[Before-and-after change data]
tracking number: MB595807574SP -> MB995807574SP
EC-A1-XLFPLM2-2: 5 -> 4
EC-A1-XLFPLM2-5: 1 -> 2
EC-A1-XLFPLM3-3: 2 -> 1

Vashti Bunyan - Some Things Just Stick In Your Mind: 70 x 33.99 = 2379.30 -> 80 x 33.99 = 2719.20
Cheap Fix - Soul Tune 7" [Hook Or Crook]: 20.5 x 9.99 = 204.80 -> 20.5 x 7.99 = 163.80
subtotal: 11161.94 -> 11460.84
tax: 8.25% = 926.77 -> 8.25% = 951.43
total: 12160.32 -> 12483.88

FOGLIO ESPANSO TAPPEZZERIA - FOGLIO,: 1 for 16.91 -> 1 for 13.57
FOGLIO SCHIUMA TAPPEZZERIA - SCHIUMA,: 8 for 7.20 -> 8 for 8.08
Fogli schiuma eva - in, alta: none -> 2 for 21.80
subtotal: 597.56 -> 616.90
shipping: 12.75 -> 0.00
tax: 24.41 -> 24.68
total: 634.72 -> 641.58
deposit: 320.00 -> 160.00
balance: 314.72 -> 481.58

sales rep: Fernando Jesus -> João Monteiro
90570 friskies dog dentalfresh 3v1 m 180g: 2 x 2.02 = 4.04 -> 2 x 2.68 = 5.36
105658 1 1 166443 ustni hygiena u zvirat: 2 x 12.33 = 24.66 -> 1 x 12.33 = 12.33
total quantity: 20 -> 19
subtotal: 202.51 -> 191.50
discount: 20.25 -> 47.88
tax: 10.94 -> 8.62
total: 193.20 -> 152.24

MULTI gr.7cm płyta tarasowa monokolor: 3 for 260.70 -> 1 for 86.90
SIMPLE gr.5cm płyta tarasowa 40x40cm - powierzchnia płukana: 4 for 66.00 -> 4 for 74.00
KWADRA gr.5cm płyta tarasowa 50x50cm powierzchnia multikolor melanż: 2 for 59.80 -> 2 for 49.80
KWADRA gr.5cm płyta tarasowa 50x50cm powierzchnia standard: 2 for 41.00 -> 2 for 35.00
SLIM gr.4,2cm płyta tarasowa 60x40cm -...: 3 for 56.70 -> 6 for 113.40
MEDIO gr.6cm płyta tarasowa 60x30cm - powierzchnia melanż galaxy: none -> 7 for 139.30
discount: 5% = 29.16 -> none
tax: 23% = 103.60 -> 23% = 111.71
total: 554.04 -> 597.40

**EXERCISE BRIEF**
Repeat, exactly as they stand above, the lines from the line with "Vashti Bunyan - Some" to the line with "total: 12160.32 -> 12483.88", both lines included.

**WRITTEN RESPONSE**
Vashti Bunyan - Some Things Just Stick In Your Mind: 70 x 33.99 = 2379.30 -> 80 x 33.99 = 2719.20
Cheap Fix - Soul Tune 7" [Hook Or Crook]: 20.5 x 9.99 = 204.80 -> 20.5 x 7.99 = 163.80
subtotal: 11161.94 -> 11460.84
tax: 8.25% = 926.77 -> 8.25% = 951.43
total: 12160.32 -> 12483.88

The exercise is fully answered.